Prostate Cancer Surgery During The Pandemic
- Hall of Famer kept his diagnosis private, until now
- Ripken chose surgery over active surveillance
- He’s now urging others to get medical exams, undergo screening
In a Zoom interview with reporters, Ripken had planned to discuss the upcoming 25th anniversary of his record-setting 2,131st consecutive game, which broke Lou Gehrig’s streak.Read More
“The reason I’m letting it slip out now,” he told reporters, “is I want to use the opportunity to help other people who struggle with that decision and encourage other people to go get their regular exams, get their tests.”

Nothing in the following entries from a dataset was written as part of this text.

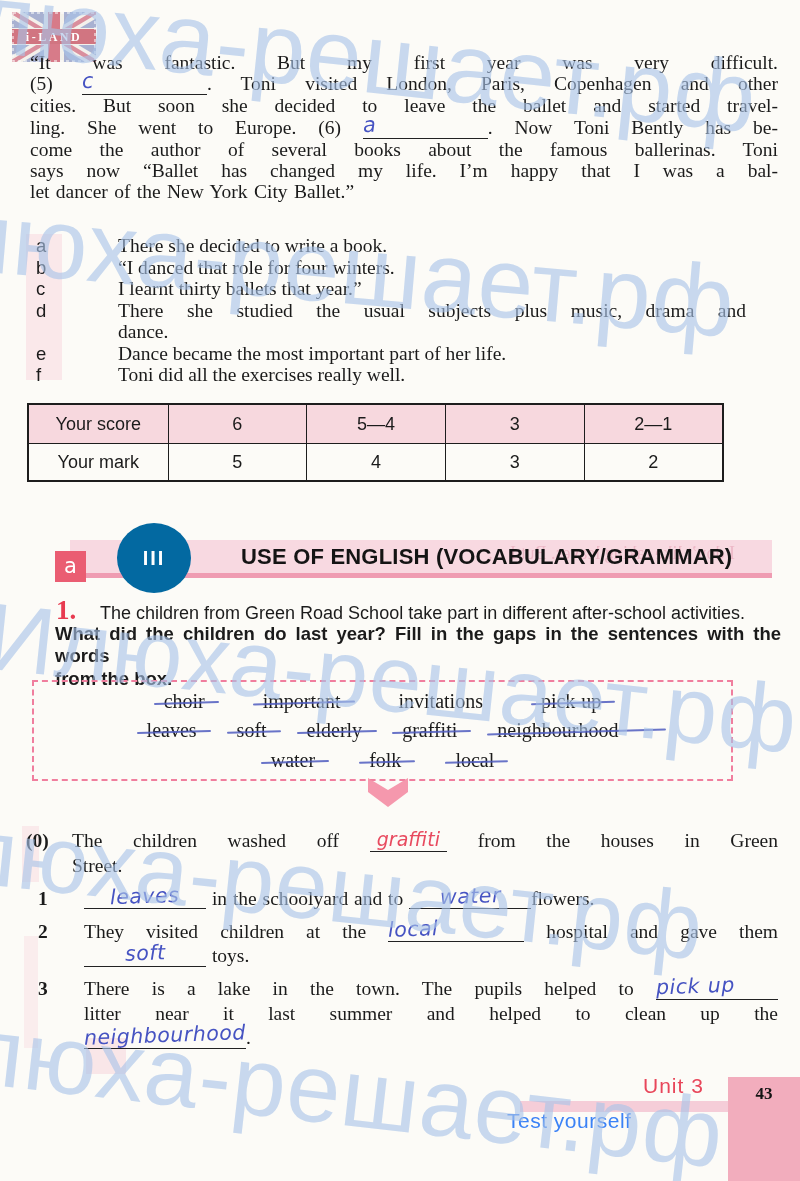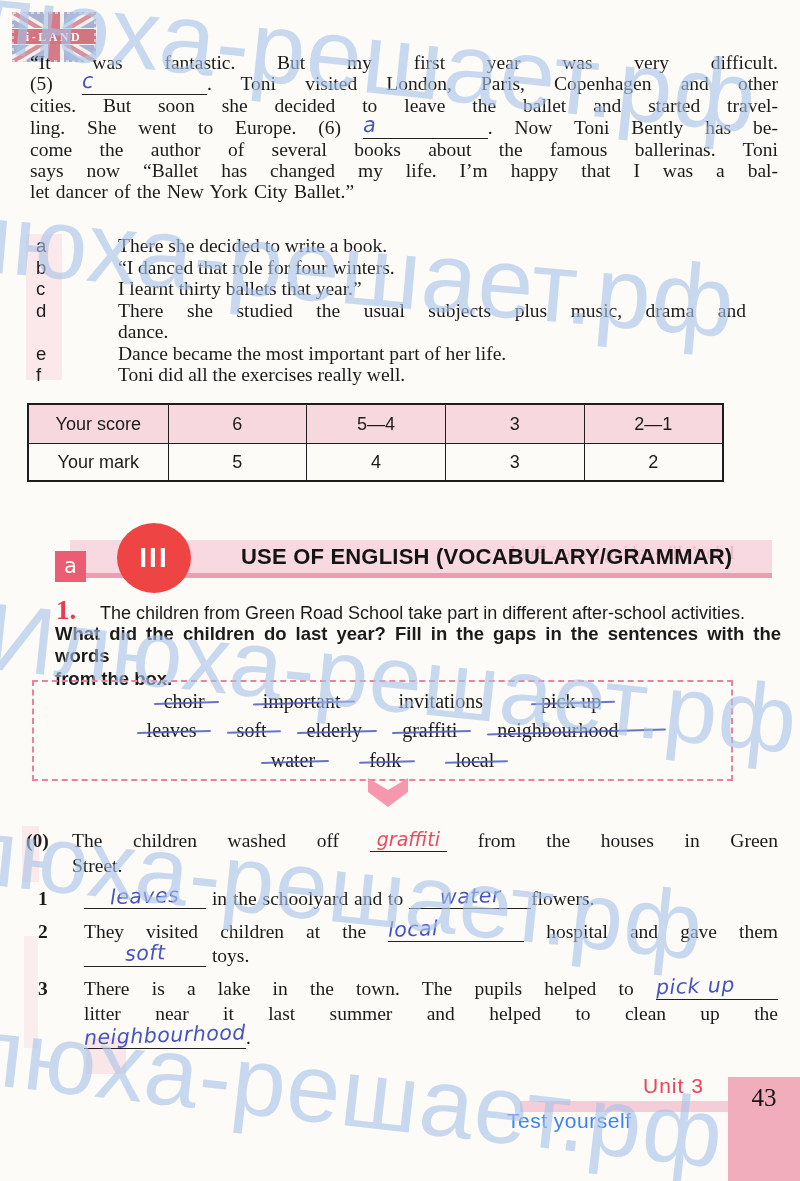--- a/index.html
+++ b/index.html
@@ -69,9 +69,9 @@
               z-index:4;color:#fff;font-family:"DejaVu Sans",sans-serif;font-size:21px;
               text-align:center;line-height:30px;}
   .hdr-circle{position:absolute;left:117px;top:523px;width:74px;height:70px;border-radius:50%;
-              background:#ef4444;z-index:4;display:flex;align-items:center;justify-content:center;
+              background:#0369a1;z-index:4;display:flex;align-items:center;justify-content:center;
               color:#fff;font-family:"Liberation Sans",sans-serif;font-weight:700;
-              font-size:28px;letter-spacing:2px;}
+              font-size:20px;letter-spacing:2px;}
   .hdr-title{position:absolute;left:241px;top:540px;height:33px;line-height:33px;z-index:4;
              font-family:"Liberation Sans",sans-serif;font-weight:700;font-size:22px;
              letter-spacing:.2px;color:#141414;white-space:nowrap;}

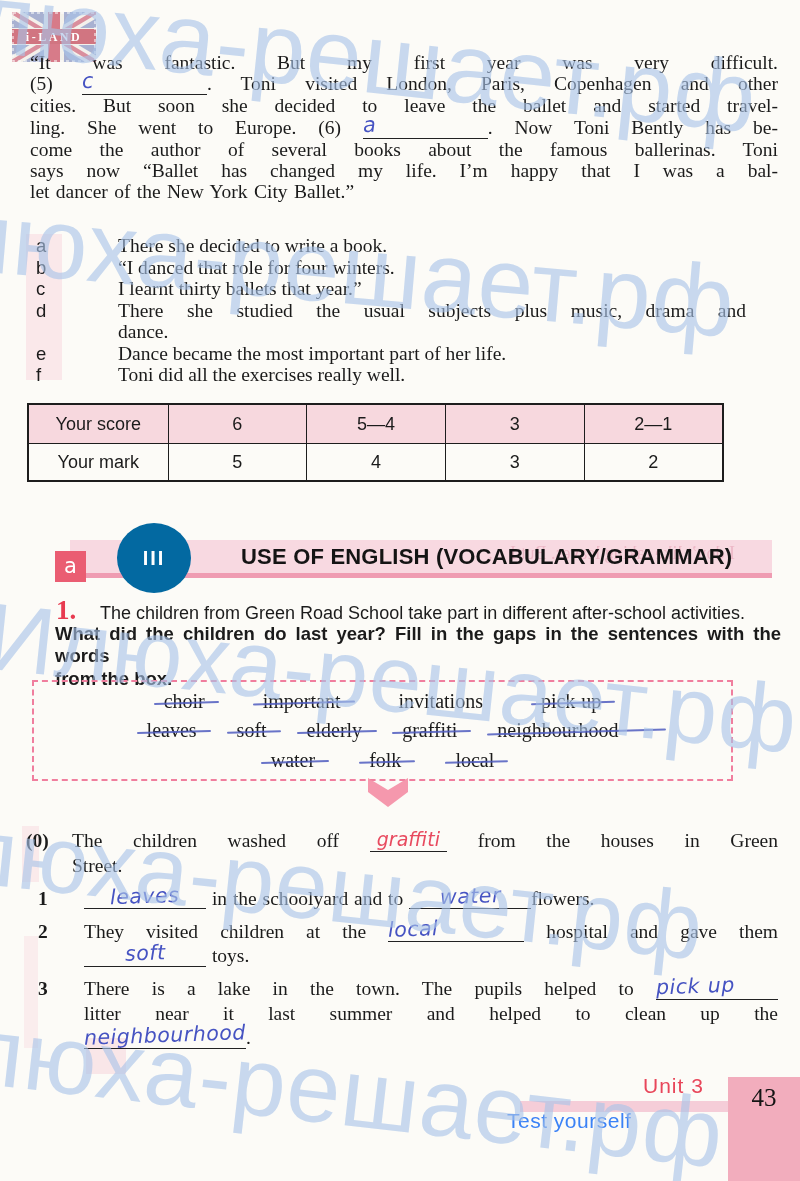--- a/index.html
+++ b/index.html
@@ -124,7 +124,7 @@
           font-family:"Liberation Sans",sans-serif;font-size:21px;letter-spacing:.5px;}
   .f-box{position:absolute;left:728px;top:1077px;width:72px;height:104px;
          background:#f2adbd;z-index:3;}
-  .f-page{width:100%;text-align:center;margin-top:7px;font-weight:400;font-size:25px;
+  .f-page{width:100%;text-align:center;margin-top:7px;font-weight:700;font-size:17px;
           font-family:"Liberation Serif",serif;color:#141414;}
 </style>
 </head>

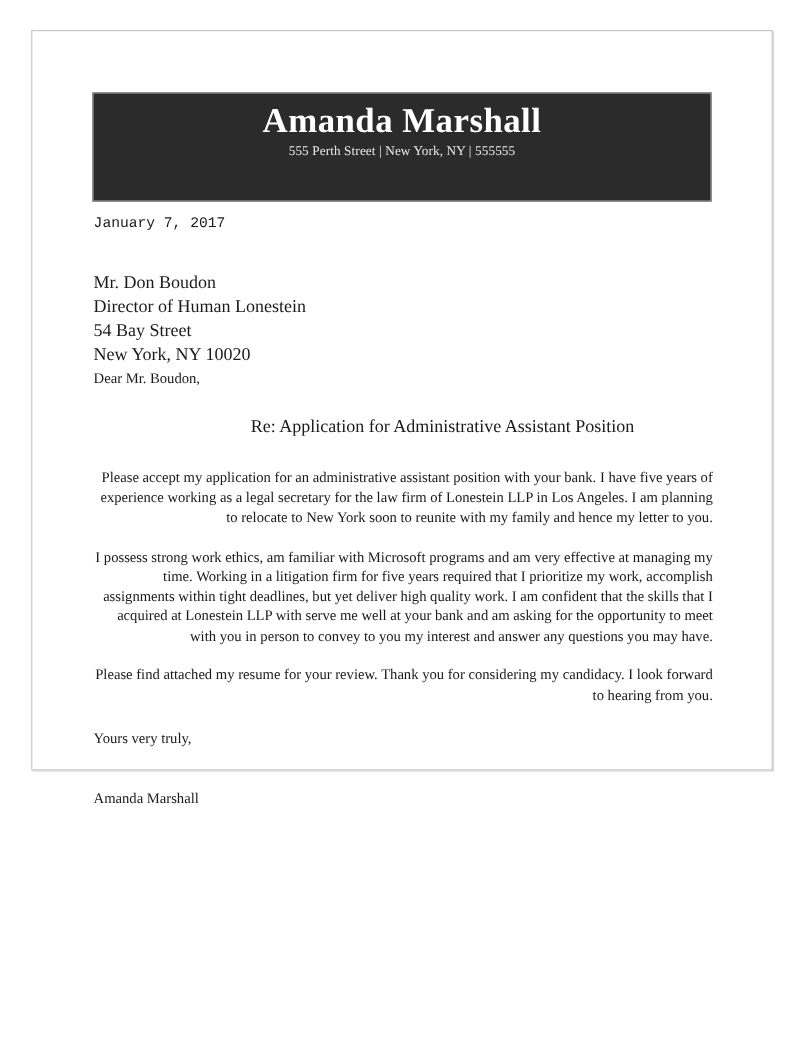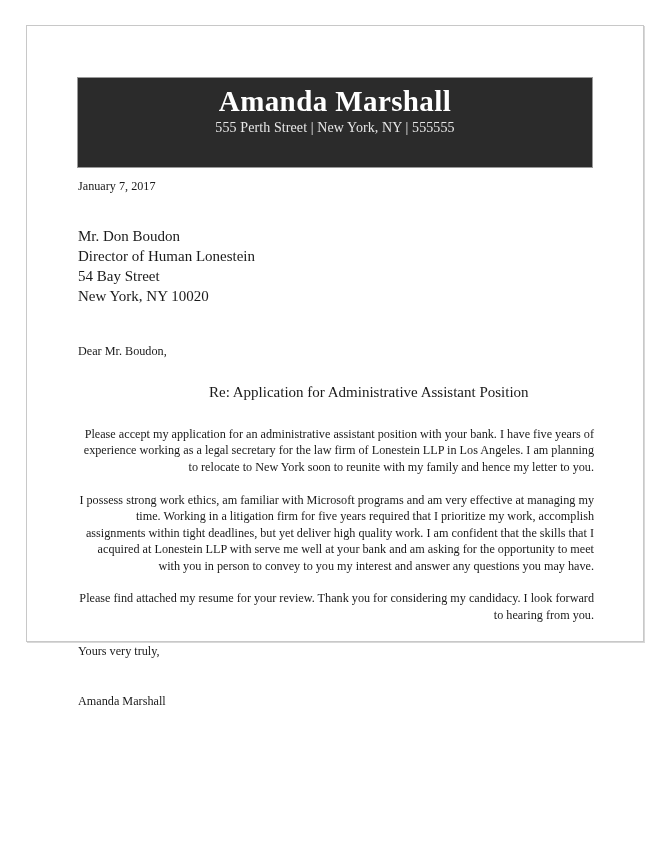--- a/index.html
+++ b/index.html
@@ -53,7 +53,7 @@
 
   .lh-contact {
     color: #e8e8e8;
-    font-size: 14px;
+    font-size: 11px;
     line-height: 1.48;
     white-space: nowrap;
     letter-spacing: 0.1px;

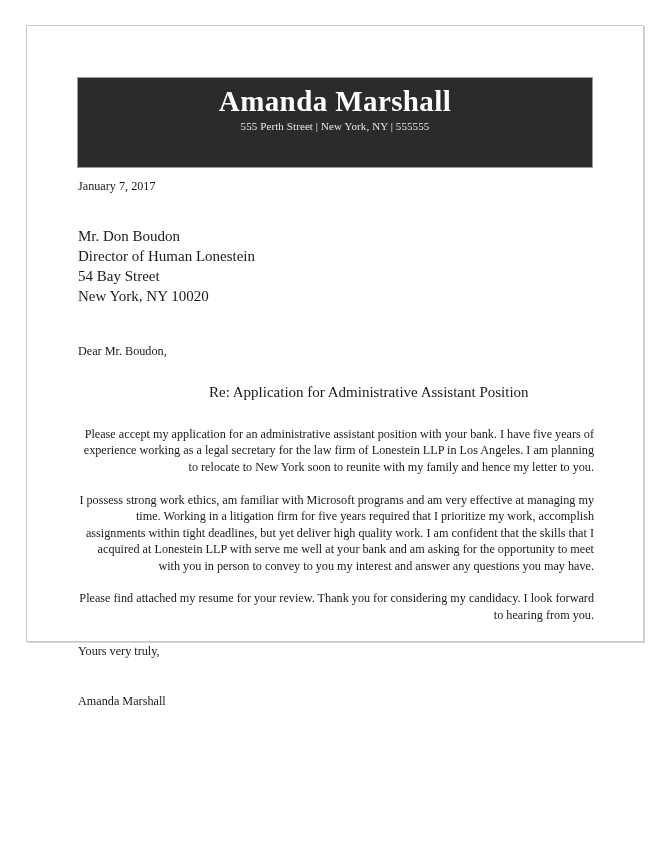--- a/index.html
+++ b/index.html
@@ -71,6 +71,7 @@
     line-height: 1.35;
     color: #1a1a1a;
     margin-bottom: 33px;
+    font-family: Liberation Mono, monospace;
   }
 
   .address-block {

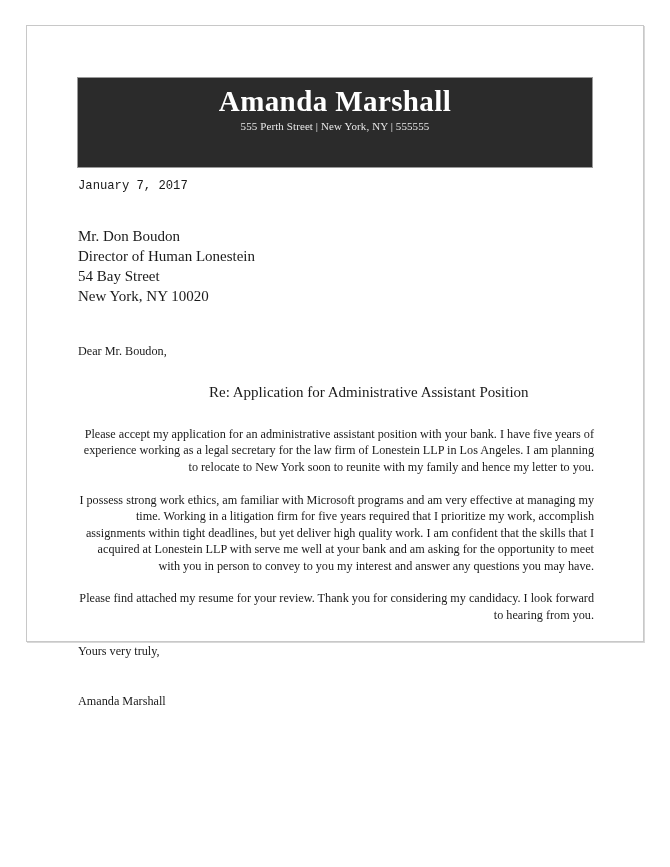--- a/index.html
+++ b/index.html
@@ -89,7 +89,6 @@
     line-height: 1.35;
     color: #1a1a1a;
     margin-bottom: 22px;
-    margin-top: 36px;
   }
 
   .subject-line {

Dr. Stephen Freedland, Director of Center for Integrated Research in Cancer and Lifestyle at Cedars Sinai, on the decision to have prostate cancer surgery during the pandemic.
His father, Cal Ripken, Sr. died of lung cancer in 1999.
“We all know people that have had different cancers, and you kind of wonder, ‘How would you feel if it happened to you?'” said Ripken, who was inducted into the Baseball Hall of Fame in 2007. “I know what that feels like now.”
Surgery Risks During The Pandemic
The question of prostate cancer surgery during the pandemic is challenging for both patients and doctors, said Dr. Stephen Freedland, a urologist at Cedars Sinai, in an interview with SurvivorNet.
“I think it really is a discussion with the patient,” Dr. Freedland says. “Can this safely be delayed for a period of time? I think the challenge is if we knew this would be two or three months it would be one discussion, but we don’t know how long this will be delayed.”
Cal Ripken, Jr. celebrated his 3,000th game hit on April 15, 2000. He retired from the game in 2001. (photo: Baltimore Sun)
“It’s about informed decision-making,” Dr. Freeland told SurvivorNet.”There is no right or wrong answer.”
Aggressive tumors typically need surgery immediately, but in cases of prostate cancer, surgeries can sometimes wait a few months.
“For a lot of patients, two to three months is a reasonable wait,” Dr. Freedland noted. “But it’s a case-by-case decision.”
If a surgery can be postponed, going on active surveillance is an option so patients will still be monitored while waiting.
“The Cancer Was Contained”
He avoided a hospital stay, returning home after his surgery.
“I don’t know if I’m the only one that’s ever did it in and out on the same day with this kind of surgery,” Ripken told reporters. “But the good news is it has a real happy ending. The cancer was all contained in the prostate.”
“They did a pathology report afterward and confirmed that that was the case,” he said. “I’ve since had a three-month test to see if my PSA [prostate-specific antigen] was undetectable, and it was, so we can make a case that all the cancer was contained and it’s all out now.”
A Pandemic Decision
Ripken, who turns 60 next week, said he wasn’t alarmed when his PSA was high during his initial checkup. A biopsy was performed as a precaution and the results, he said, “came back iffy.”
The news came at the start of the coronavirus pandemic and, Ripken said, he opted to go ahead with surgery fearing that, if he waited, hospitals could become overwhelmed.
“I Don’t Want To Tell Anybody”
Like many diagnosed with cancer, Ripken wrestled with the question of whether to share the his condition. Ultimately, he realized he could encourage others to get screened.
“The weird part is, when it first happens to you, I kept thinking, ‘I don’t want to tell anybody,'” Ripken said. “It’s almost like there’s something wrong with you. I wouldn’t say the Iron Man [nickname] contributes to it, but I was the kind of person who was thinking, ‘OK, I’ll just keep this a secret.’
Dr. James Brooks, Chief of Urologic Oncology at Stanford Medicine says the Gleason Score determines how aggressive a prostate cancer is and helps guide treatment decisions.
“But the longer you deal with it and you understand the outcome has been favorable and positive,” he said, “I want to … encourage other people to go get their regular exams, get their tests.”
The Gleason Score: Determining Treatment
The Gleason Score determines how aggressive prostate cancer is and also provides information on how to proceed with treatment. To calculate a Gleason grade, the pathologist will study the tumor cells taken from a biopsy and see how the cells are organized.
A Gleason score will let oncologists know when to wait and watch or when to treat, assuming the patient is young enough to benefit from treatment (under age 70). Lower numbers translate into better risk factors, and different doctors may approach treatment differently.
Patients who have high-risk cancer, meaning they have high Gleason scores and a high PSA (over 20), will usually be treated aggressively. Studies show that patients who fall somewhere in the middle are likely to benefit from treatment because it prolongs life expectancy. Still, the decision on what approach to choose will depend on several factors, including the risk-benefit ratio of the treatment options.